§ Your task
Drop the pictures and repeat the remaining data exactly.

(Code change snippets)
※ ※ ※

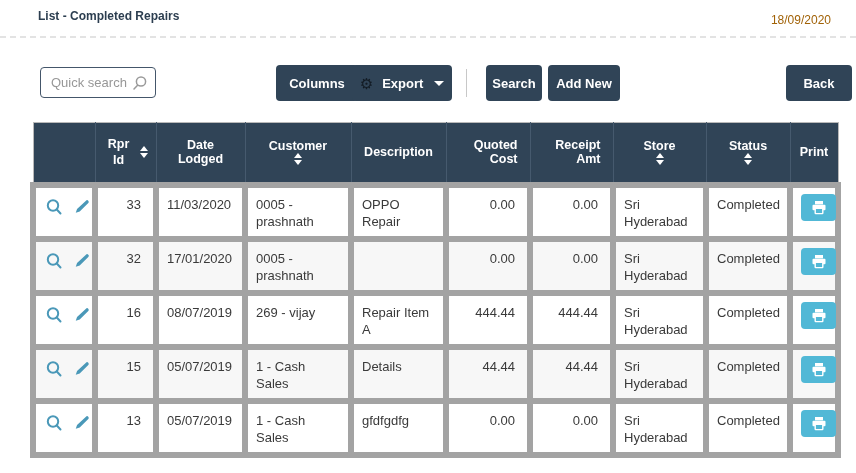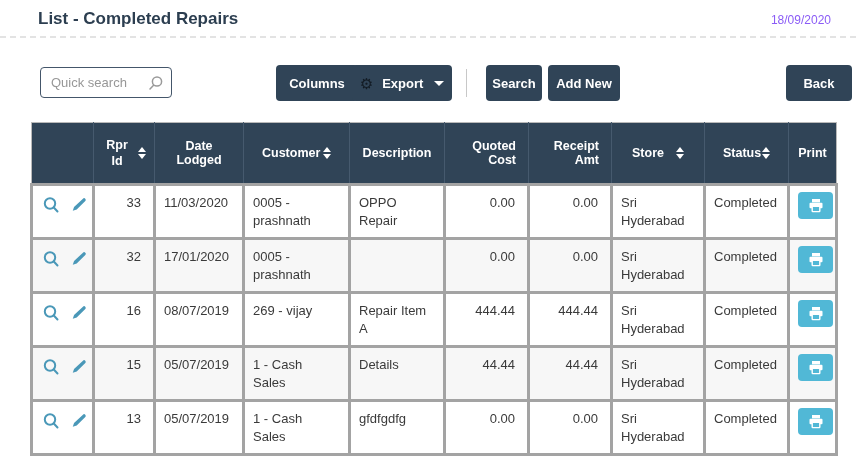"List - Completed Repairs" .page-title { font-size: 17px -> 12px }
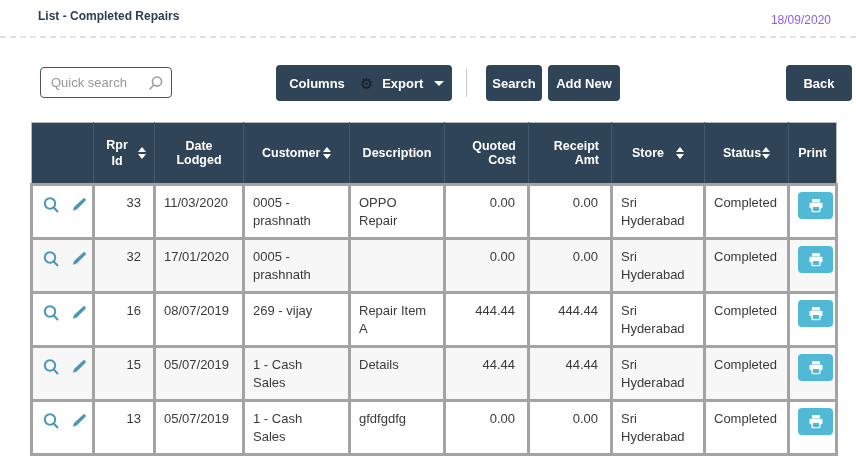"18/09/2020" .page-date { color: #8b5cf6 -> #a16207 }
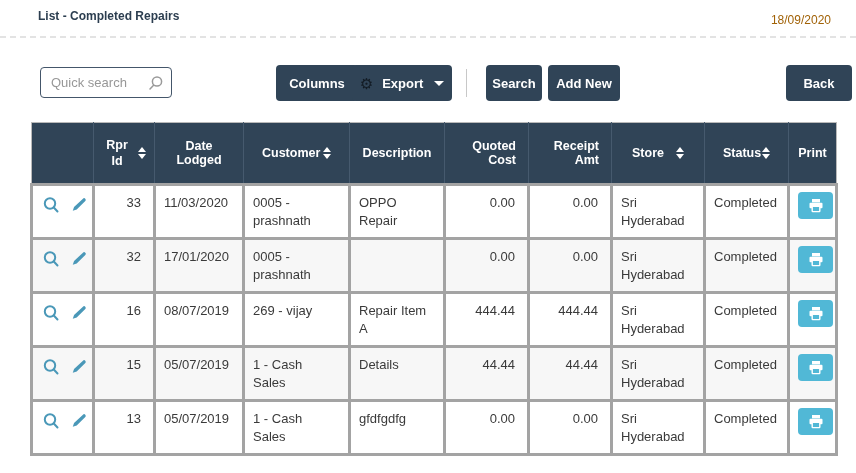"Quick search" .searchbox { width: 132px -> 116px }
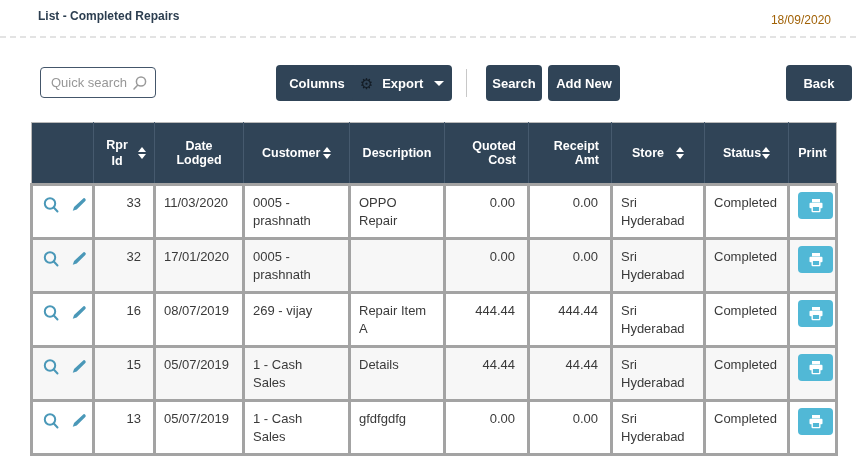"Customer" .th-flex { flex-direction: none -> column }
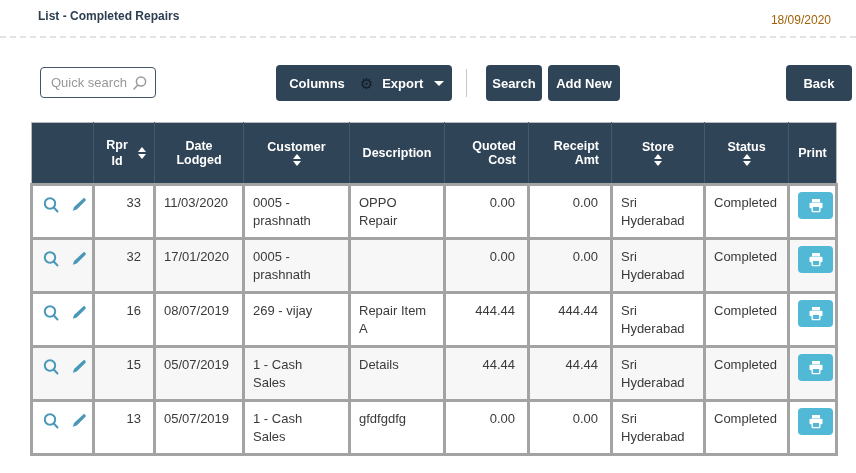"33" tbody td { border: 3px solid #a3a3a3 -> 6px solid #a3a3a3 }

※ ※ ※

§ Solution
"List - Completed Repairs" .page-title { font-size: 17px -> 12px }
"18/09/2020" .page-date { color: #8b5cf6 -> #a16207 }
"Quick search" .searchbox { width: 132px -> 116px }
"Customer" .th-flex { flex-direction: none -> column }
"33" tbody td { border: 3px solid #a3a3a3 -> 6px solid #a3a3a3 }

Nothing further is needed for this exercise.